Post Of The Week – Sunday 4th March 2018

1) Genetic Basis Of Autism

I’ve been working on the Biological Approach this week in preparation for the work we will do in Year 1. I’ve been looking in particular at the idea that with OCD, we cannot link a particular gene to a particular neurochemical abnormality in a particular part of the brain. This research from Cambridge is therefore worth looking at. It looks at how abnormalities in the thickness of the cortex are related to differences in genotype between autistic and non-autistic children. The next stage in the research is to understand why these particular variations in genotype should be related to autism.

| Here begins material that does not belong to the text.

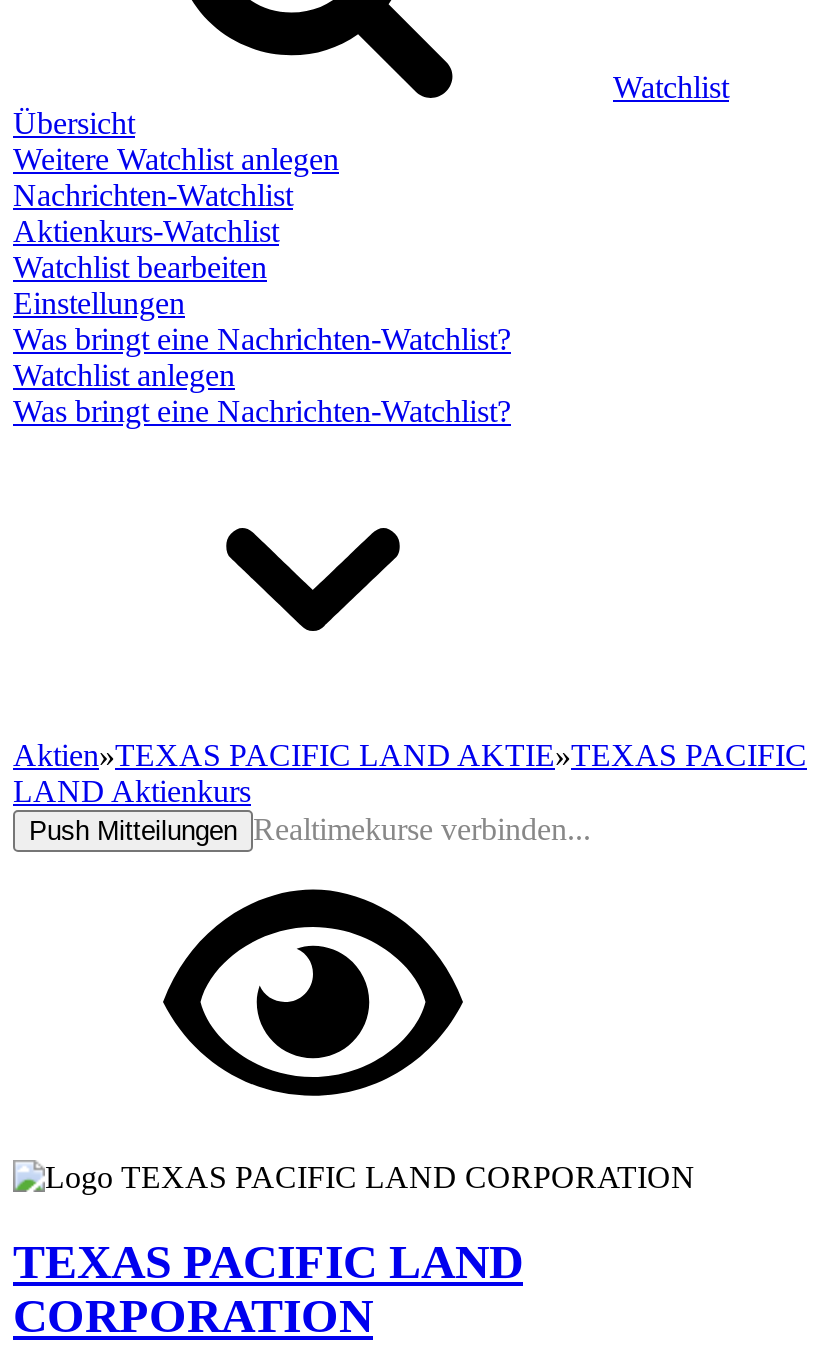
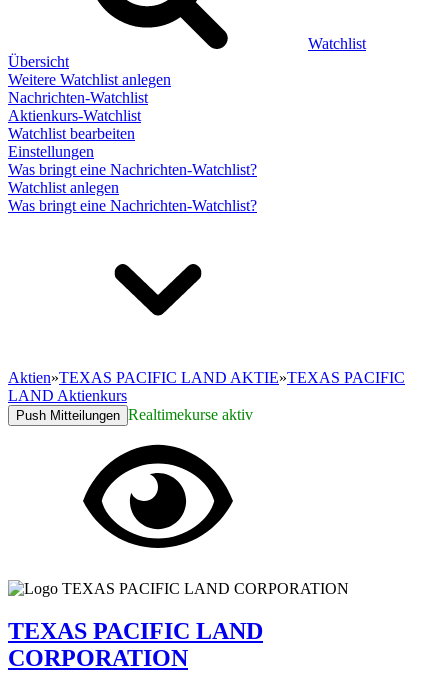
- Push Mitteilungen Realtimekurse verbinden...
+ Push Mitteilungen Realtimekurse aktiv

2) Who Am I? The Brain and Personality

I’ve only managed to listen to a little bit of this BBC Radio programme but it’s interesting, looking at the connection between memory and the self. It’s a good example of holism in Psychology: understanding human behaviour as an indivisible system.


3) Adolescent Risk Takers

We watched a bit of Sarah-Jayne Blakemore’s TED Talk in Year 1 last week in order to introduce cognitive neuroscience. Here she is talking more about adolescent risk taking.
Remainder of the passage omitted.